Print the line that contains "Mechanical. Niro. Without" and every line that follows it in the data below, ending with the final line; include nothing else.

MATERIAL TO PROCESS >>
★ ★ ★ ★ ★ ★ ★

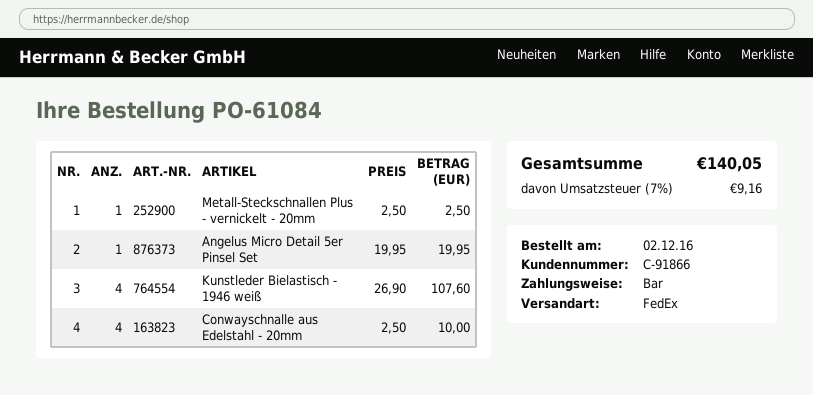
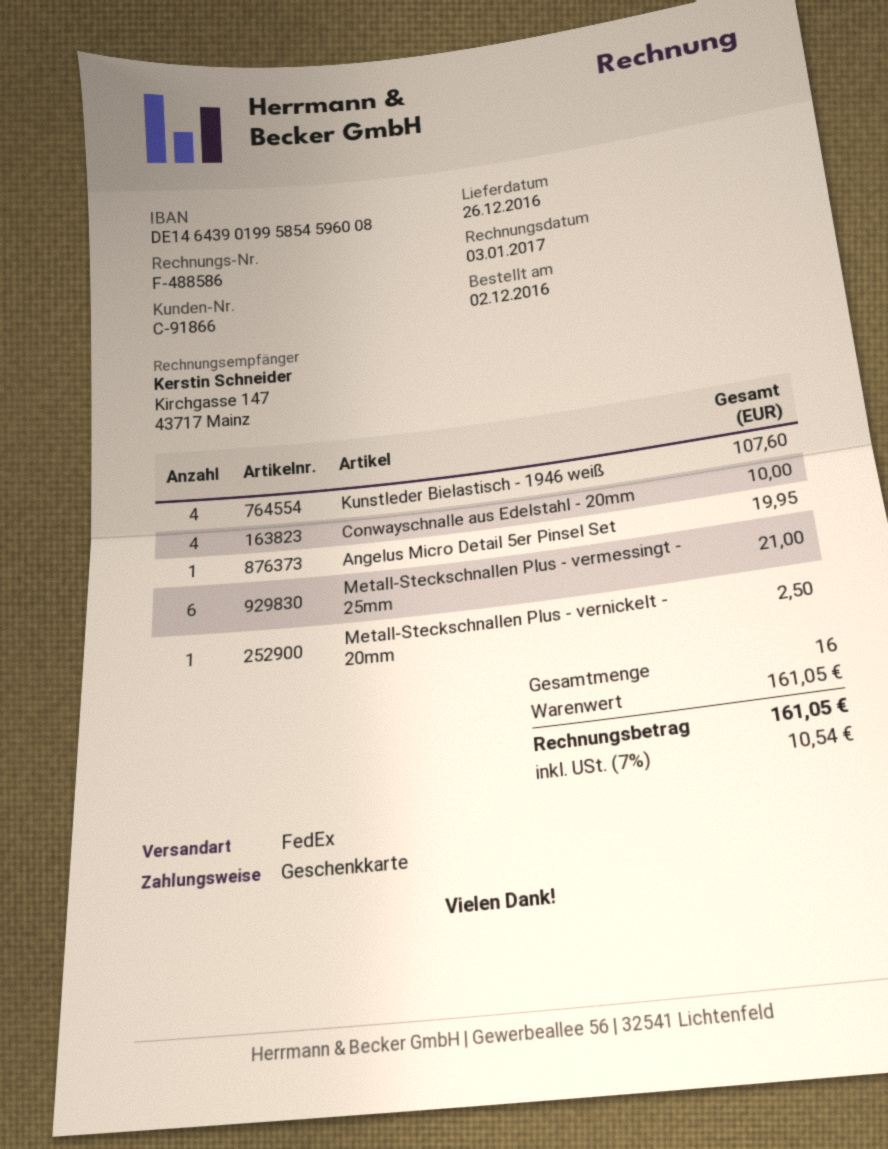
payment method: cash -> gift card
Metall-Steckschnallen Plus - vermessingt - 25mm: none -> 6 for 21.00
tax: 7% = 9.16 -> 7% = 10.54
total: 140.05 -> 161.05

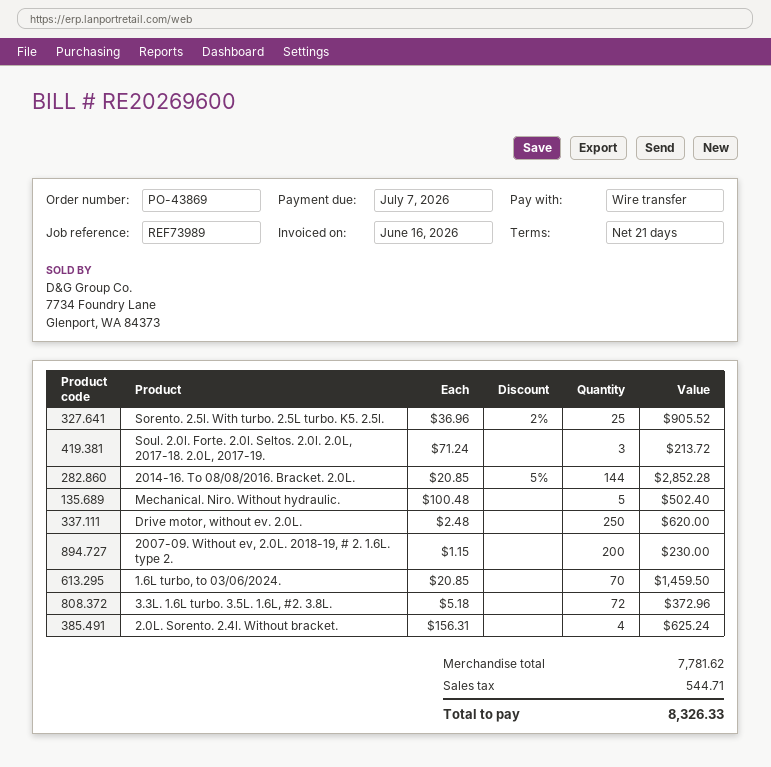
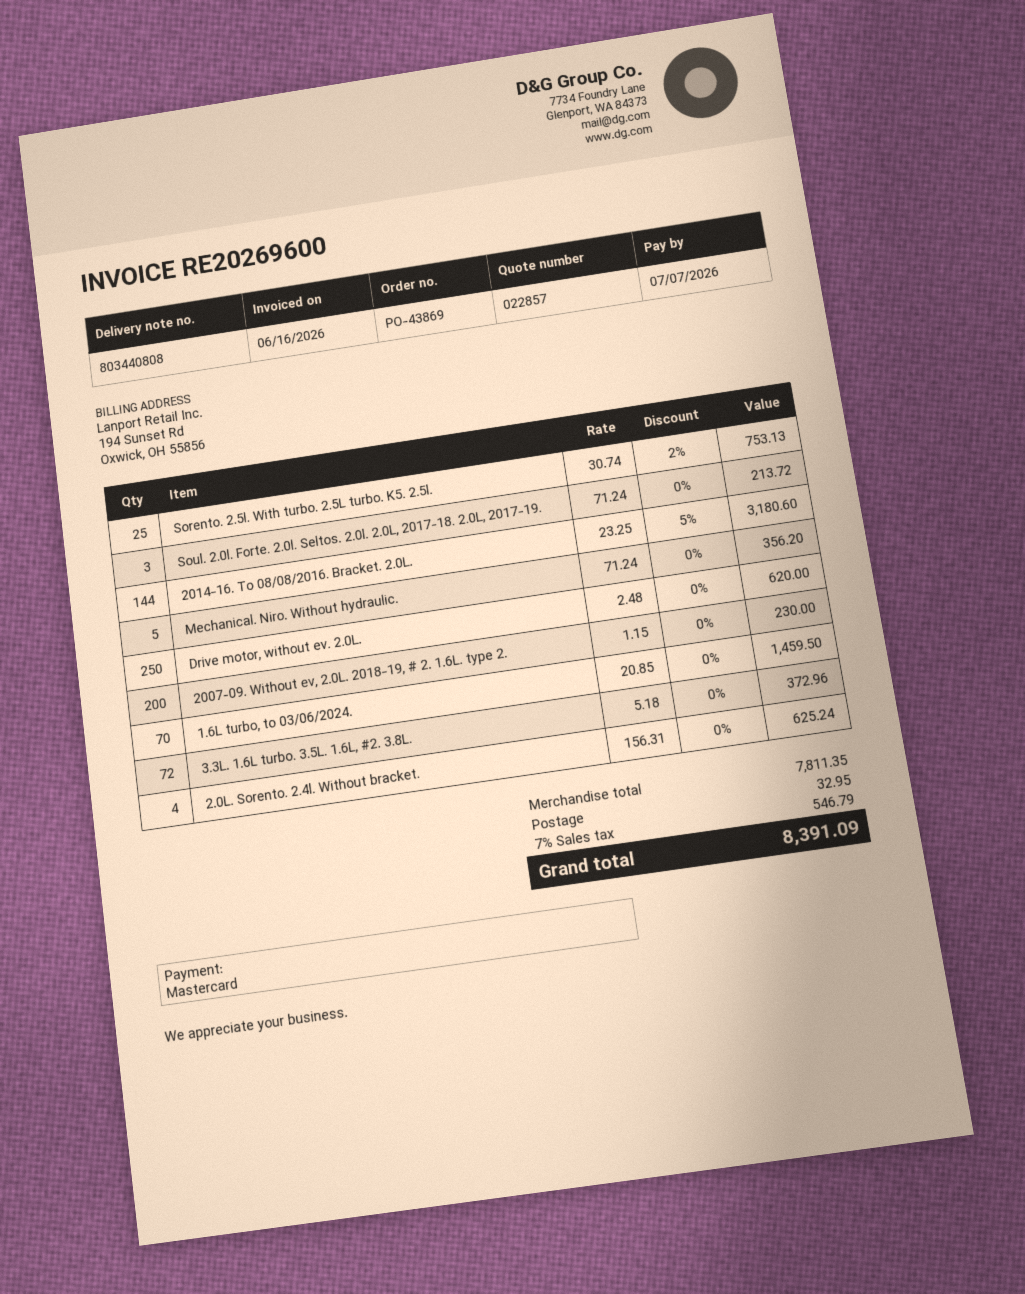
payment method: bank transfer -> Mastercard
Sorento. 2.5l. With turbo. 2.5L turbo. K5. 2.5l.: 25 x 36.96 - 2% = 905.52 -> 25 x 30.74 - 2% = 753.13
2014-16. To 08/08/2016. Bracket. 2.0L.: 144 x 20.85 - 5% = 2852.28 -> 144 x 23.25 - 5% = 3180.60
Mechanical. Niro. Without hydraulic.: 5 x 100.48 = 502.40 -> 5 x 71.24 = 356.20
subtotal: 7781.62 -> 7811.35
shipping: none -> 32.95
tax: 544.71 -> 546.79
total: 8326.33 -> 8391.09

★ ★ ★ ★ ★ ★ ★

ANSWER SPACE >>
Mechanical. Niro. Without hydraulic.: 5 x 100.48 = 502.40 -> 5 x 71.24 = 356.20
subtotal: 7781.62 -> 7811.35
shipping: none -> 32.95
tax: 544.71 -> 546.79
total: 8326.33 -> 8391.09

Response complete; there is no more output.